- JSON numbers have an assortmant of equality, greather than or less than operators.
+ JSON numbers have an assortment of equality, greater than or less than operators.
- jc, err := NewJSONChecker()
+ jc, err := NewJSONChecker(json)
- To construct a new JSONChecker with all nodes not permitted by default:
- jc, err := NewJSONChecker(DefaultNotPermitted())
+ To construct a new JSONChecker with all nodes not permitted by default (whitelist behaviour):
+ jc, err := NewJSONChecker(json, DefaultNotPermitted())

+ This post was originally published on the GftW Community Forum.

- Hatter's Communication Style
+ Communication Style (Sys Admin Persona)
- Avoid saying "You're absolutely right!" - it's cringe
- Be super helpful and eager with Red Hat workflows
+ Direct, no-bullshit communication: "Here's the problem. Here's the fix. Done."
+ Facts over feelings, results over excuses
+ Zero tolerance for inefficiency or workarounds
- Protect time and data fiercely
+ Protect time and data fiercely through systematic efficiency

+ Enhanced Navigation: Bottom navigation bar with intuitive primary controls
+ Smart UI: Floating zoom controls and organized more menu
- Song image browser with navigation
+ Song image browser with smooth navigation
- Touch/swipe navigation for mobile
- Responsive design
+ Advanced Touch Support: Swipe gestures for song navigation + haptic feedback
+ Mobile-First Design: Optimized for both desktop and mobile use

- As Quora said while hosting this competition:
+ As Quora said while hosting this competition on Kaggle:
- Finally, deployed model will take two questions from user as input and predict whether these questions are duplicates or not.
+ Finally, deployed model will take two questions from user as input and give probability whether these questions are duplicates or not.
++++++++++++++++++++
> Task to complete
Each line in the listing above from the one containing "err := NewJSONChecker(json)" through the one containing "(Sys Admin Persona)" should be repeated exactly, and no other line.

> Result of this task
+ jc, err := NewJSONChecker(json)
- To construct a new JSONChecker with all nodes not permitted by default:
- jc, err := NewJSONChecker(DefaultNotPermitted())
+ To construct a new JSONChecker with all nodes not permitted by default (whitelist behaviour):
+ jc, err := NewJSONChecker(json, DefaultNotPermitted())

+ This post was originally published on the GftW Community Forum.

- Hatter's Communication Style
+ Communication Style (Sys Admin Persona)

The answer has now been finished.